1990 Honda Civic SI - Sport Compact Car Magazine

Motivation is the key to every project vehicle, and Rob Walker's inspiration came in the form of a collision with a deer on a dark and deserted highway. For Walker, it proved to be the ideal time to revamp his 1990 Civic Si into something more than just a daily driver. While his car sustained major damage from the accident, Walker knew he could massage it back to health with the right engine, suspension and body treatments that would breathe some new life into this decade old platform.

Walker's game plan called for a power bump that had to be 100 percent bulletproof, so a B16A engine, transmission and ECU was ordered from a tuner shop in Japan. Compared with the stock D16A6 motor, the Japanese-spec unit enjoys a negligible 5cc gain in displacement. Yet, the 1595cc's of combustible volume are put to work much more efficiently due to a vastly better cylinder head, more aggressive cams and the increase in compression ratio from 9.2:1 to 10.2:1.

How exactly does increasing an engine's compression ratio improve power? As we all know by now, the engine in your car converts chemical energy to mechanical energy. The measure of how well this conversion takes place is termed thermal efficiency (TE). Typically, less than a third of the available chemical energy ever acts on driving the piston. The rest is wasted in the form of heat. Some factors that determine the TE of an engine include piston and combustion chamber design, alloy content, special coatings, ignition timing and compression ratio (CR). If you can increase the TE through one or more of these factors, more power will result.

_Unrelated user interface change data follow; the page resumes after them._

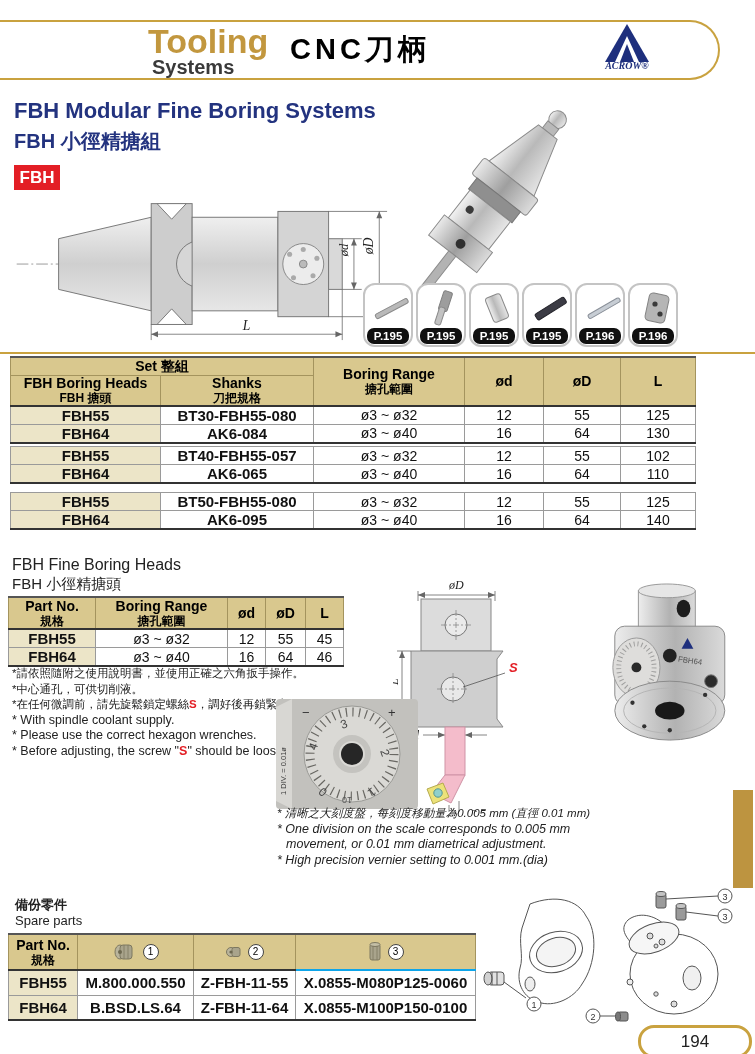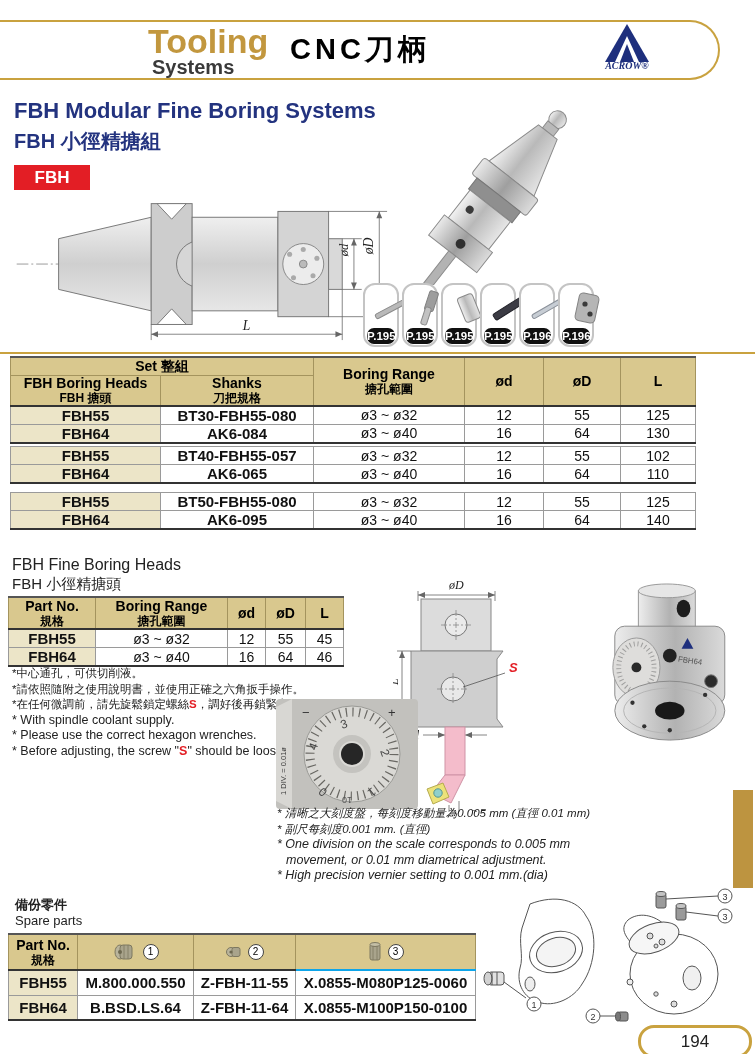"FBH" .badge { width: 76px -> 46px }
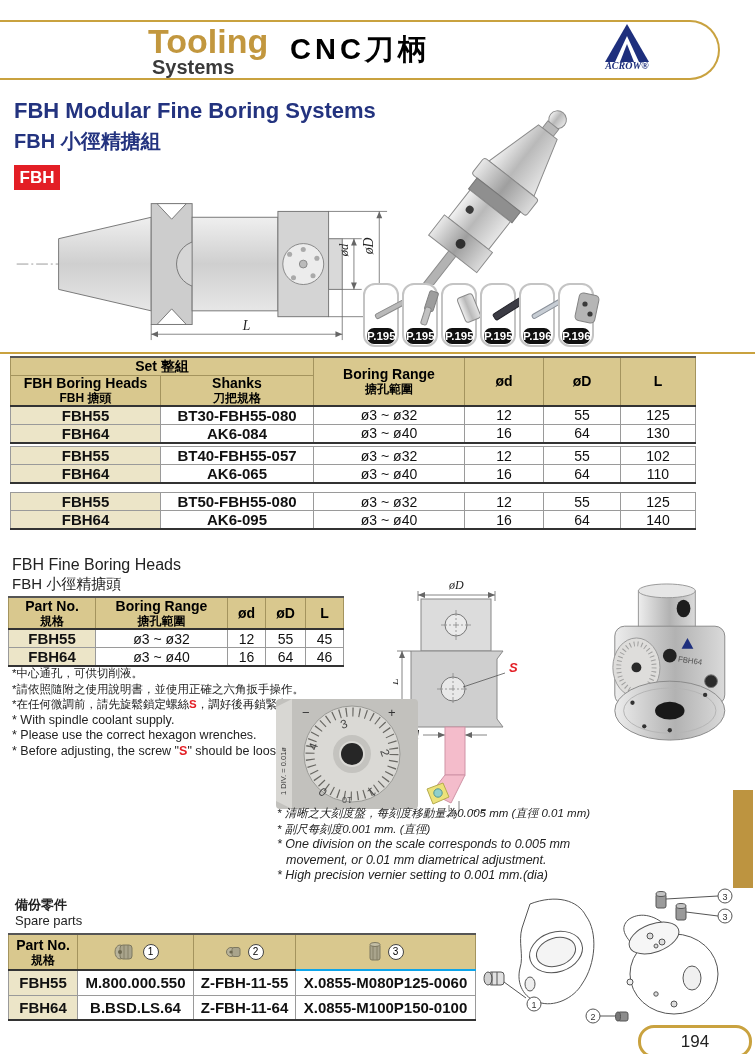"P.195" .thumb { width: 36px -> 50px }
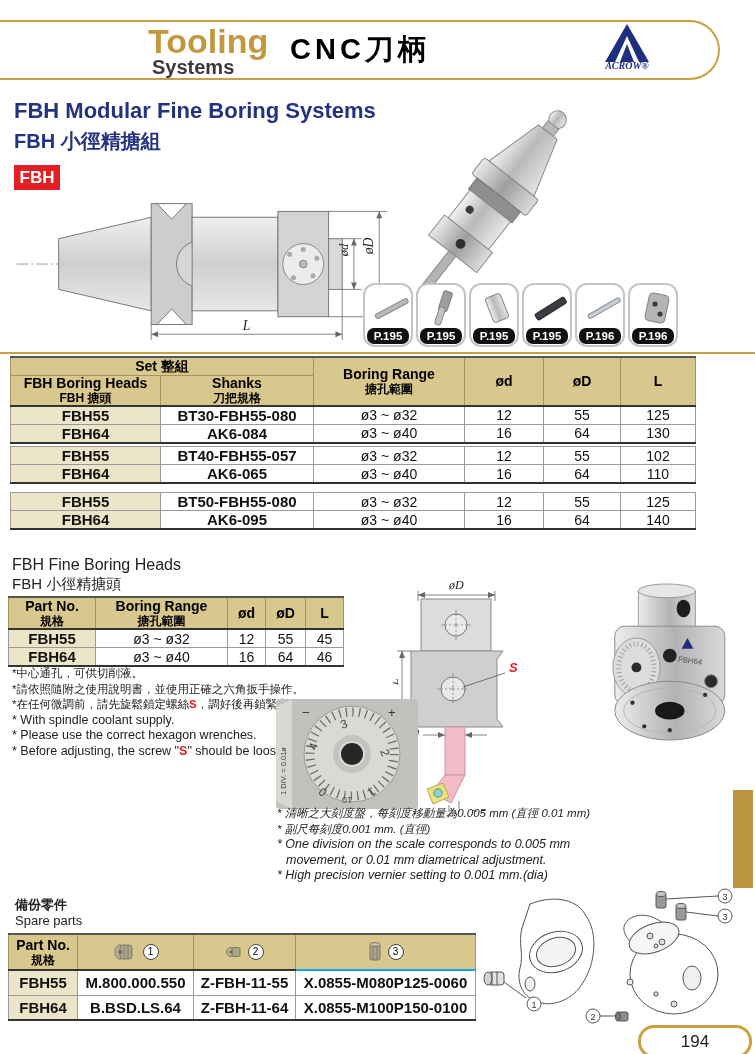"*中心通孔，可供切削液。" div { order: before "*請依照隨附之使用說明書，並使用正確之六角扳手操作。" -> after "*請依照隨附之使用說明書，並使用正確之六角扳手操作。" }
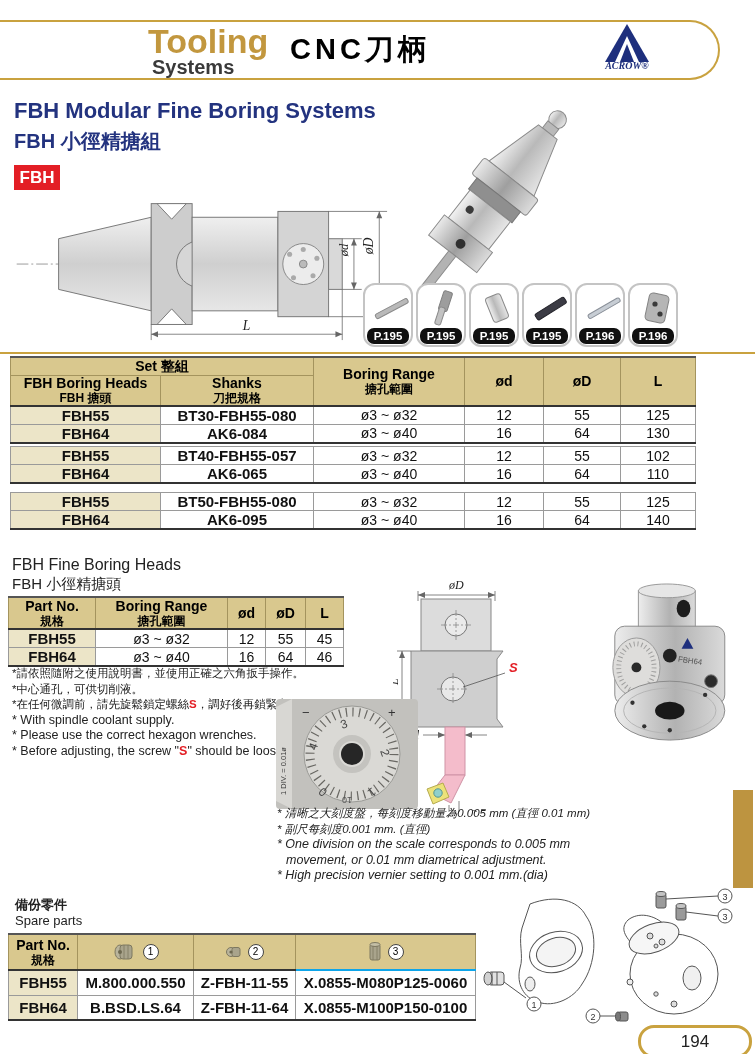"* 副尺每刻度0.001 mm. (直徑)" div { html: <div>* 副尺每刻度0.001 mm. (直徑)</div> -> none }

CR is calculated by the ratio of the chamber volume, while the piston is at BDC (bottom dead center) vs. TDC (top dead center). This is the mechanical (static) CR, which is what's commonly referred to in manufacturer's specs.

Keep in mind that in a running engine; the actual CR can be altered by the cam profile.

For instance, if the cams keep one or both (overlap) of the valves slightly open during part of the compression stroke, the CR will actually be lower, because some of the mixture will have escaped out of the chamber. The resultant CR is known as the effective (dynamic) CR.

In higher CR engines, more air and fuel molecules become packed into a smaller area during the compression stroke. This increase in mixture density will result in a bigger explosion, which means that more of the heat of the combustion will get transferred into the air within the cylinder to drive the piston instead of the walls of the combustion chamber for your cooling system to deal with.

Unfortunately, no engine is 100 percent thermally efficient. In fact, internal combustion engines are terribly inefficient. Once you factor driveline and thermal losses into the equation, it gets down right depressing. The primary byproduct of this hotter burn is an increase in temperature, resulting in the likelihood of detonation, or knock. As long as the engine is properly tuned, you will be able to enjoy the extra power any which way you want.

To make sure that every bit of power gets unleashed, an AEM cold air intake, DC header and custom 2.25-inch, stainless-steel exhaust system help usher the air through the powerplant. Four degrees of advance and 1 degree of retard were dialed-in with AEM camshaft gears were used to manipulate the torque band to Walker's liking. A 2G Integra shifter linkage was cut and welded to stir the transmission gears. The entire set-up bolts to the chassis via homegrown motor mounts. Walker and his friend, Bud Khuns of Zoom Motorsports, did all of the work in their spare time.